There aren’t many things that are a bigger waste of time than predicting anything in college football, but much less when it comes to the future of a team’s quarterback position.
Five seconds after Walker Howard announced he was leaving LSU and heading to the transfer portal, seemingly credible and well-minded journalists had the next four years lined up as to who would be the Tigers’ starter — and what the rest of the quarterback “room” was going to look like — in each of the next few years.
(And before we go any further, can we discuss how stupid this whole “room” thing is in college football? Are we trying to sound a bit too football savvy for our own good? Is there a long snapper’s room?)
Tell you what, I’ll take any and all action you want on how the LSU quarterback progression is going to unfold through 2025. You predict it; I’ll starting drawing up plans for an addition to my house.
The No. 1 quarterback recruit for next year has already changed his mind. Florida has a quarterback signee who reportedly wants to back out because he doesn’t like his NIL deal.
So you’re going to tell me you have it all figured out on how it’s going to go down in Baton Rouge for next year and the year after that and a year after that?
Good luck … we’re all counting on you.
One of the biggest pearls of wisdom I’ve heard lately is that only a fool tries to predict a starting college quarterback for more than one season in advance. And even that’s a little iffy.

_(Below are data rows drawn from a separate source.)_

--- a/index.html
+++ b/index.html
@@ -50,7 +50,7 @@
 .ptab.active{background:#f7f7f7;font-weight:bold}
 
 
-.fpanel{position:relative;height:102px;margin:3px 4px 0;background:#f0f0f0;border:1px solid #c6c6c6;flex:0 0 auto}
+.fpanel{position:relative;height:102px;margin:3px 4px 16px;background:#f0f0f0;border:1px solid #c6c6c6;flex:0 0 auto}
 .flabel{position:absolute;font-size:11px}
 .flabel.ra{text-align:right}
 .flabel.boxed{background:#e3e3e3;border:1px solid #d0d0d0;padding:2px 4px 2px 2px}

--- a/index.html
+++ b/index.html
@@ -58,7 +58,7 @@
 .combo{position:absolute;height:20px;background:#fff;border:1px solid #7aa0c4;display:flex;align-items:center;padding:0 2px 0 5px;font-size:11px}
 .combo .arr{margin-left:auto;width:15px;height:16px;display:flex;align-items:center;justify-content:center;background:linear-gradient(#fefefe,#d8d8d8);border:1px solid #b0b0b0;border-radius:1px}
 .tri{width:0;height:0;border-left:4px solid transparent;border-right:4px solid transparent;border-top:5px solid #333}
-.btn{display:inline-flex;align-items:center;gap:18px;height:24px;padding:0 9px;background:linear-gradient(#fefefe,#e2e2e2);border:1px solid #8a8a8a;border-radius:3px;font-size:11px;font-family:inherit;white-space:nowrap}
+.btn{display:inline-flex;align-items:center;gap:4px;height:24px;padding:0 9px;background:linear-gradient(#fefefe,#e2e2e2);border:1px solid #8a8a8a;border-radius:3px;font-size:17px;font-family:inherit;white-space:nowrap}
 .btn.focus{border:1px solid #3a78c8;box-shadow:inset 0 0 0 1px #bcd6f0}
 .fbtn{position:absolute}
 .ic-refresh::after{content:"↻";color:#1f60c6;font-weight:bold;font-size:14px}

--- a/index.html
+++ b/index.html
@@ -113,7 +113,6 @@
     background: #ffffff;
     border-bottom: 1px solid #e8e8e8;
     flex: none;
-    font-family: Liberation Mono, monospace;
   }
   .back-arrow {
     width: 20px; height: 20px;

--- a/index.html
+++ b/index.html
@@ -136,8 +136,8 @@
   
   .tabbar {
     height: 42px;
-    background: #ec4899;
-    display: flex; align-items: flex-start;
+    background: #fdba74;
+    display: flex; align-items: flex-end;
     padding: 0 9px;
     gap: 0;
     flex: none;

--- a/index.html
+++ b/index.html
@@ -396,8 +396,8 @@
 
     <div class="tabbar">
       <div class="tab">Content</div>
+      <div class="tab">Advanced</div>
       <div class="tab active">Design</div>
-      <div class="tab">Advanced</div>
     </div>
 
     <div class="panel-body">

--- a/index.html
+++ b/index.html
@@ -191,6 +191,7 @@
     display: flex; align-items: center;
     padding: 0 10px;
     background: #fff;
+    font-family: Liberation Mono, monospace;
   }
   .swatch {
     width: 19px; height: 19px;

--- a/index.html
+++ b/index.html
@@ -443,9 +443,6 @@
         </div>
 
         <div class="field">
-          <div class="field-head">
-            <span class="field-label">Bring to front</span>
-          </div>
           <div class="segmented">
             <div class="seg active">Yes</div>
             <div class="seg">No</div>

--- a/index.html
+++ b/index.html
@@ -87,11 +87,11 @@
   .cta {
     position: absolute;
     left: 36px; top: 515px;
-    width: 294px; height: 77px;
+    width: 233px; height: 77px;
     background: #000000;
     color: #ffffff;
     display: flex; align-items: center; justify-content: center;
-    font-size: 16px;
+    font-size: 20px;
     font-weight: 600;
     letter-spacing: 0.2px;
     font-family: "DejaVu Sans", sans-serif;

LSU coach Brian Kelly tried to put the kibosh on 2023 speculation by announcing after the Cheez-It Bowl — by the way, I think the Tigers just scored again — that there was no quarterback controversy for next year. It’s Jayden Daniels. Next question.
That left many to start fitting puzzle pieces together, which seem to suggest that the “room” wasn’t big enough for No. 2 QB Garrett Nussmeier or Howard, a redshirt freshman who was heralded when he signed as the next great thing.
And now Howard is gone. Well, at least we still have that cringe-worthy video tweet with Kelly awkwardly dancing while Howard holds up the “L” sign with his fingers, which apparently now stands for “Leaving.”
It’s really simple here, people. You don’t know. Coaches don’t know. Nobody knows.
So you can throw names like Rickie Collins and Colin Hurley around if you like, but they might as well be Joan Collins or Colin Powell when it comes to being the future of LSU quarterbacking.
Joe Montana was famously Notre Dame’s seventh-string quarterback in 1974, behind such luminaries as Frank Allocco and Rick Slager. Three years later, he won the national championship. You think that was in the plan?
Good thing Nick Saban didn’t follow the natural order of progression in 2016. Either Cooper Bateman or Blake Barnett was supposed to be the quarterback for the Crimson Tide that year. But Saban decided to give that freshman a shot and Jalen Hurts took them to the national championship.
The recruiting template says that you should try to sign a quarterback every year. Even before the portal came to be, that assumes (1) all of them are good enough to start and (2) all are happy with being a starter for ONE year for good ol’ State U.
Not much of a revelation here, but times have changed. Yes, but given the choice, Kelly would much rather have Walker Howard than not have Walker Howard. But he can’t possibly have been surprised by the news.
The old saying is that if you want to make God laugh, tell him about your plans. He’d probably also get a kick out of it if you’d tell him about that starting quarterback roadmap which you’ve got all figured out.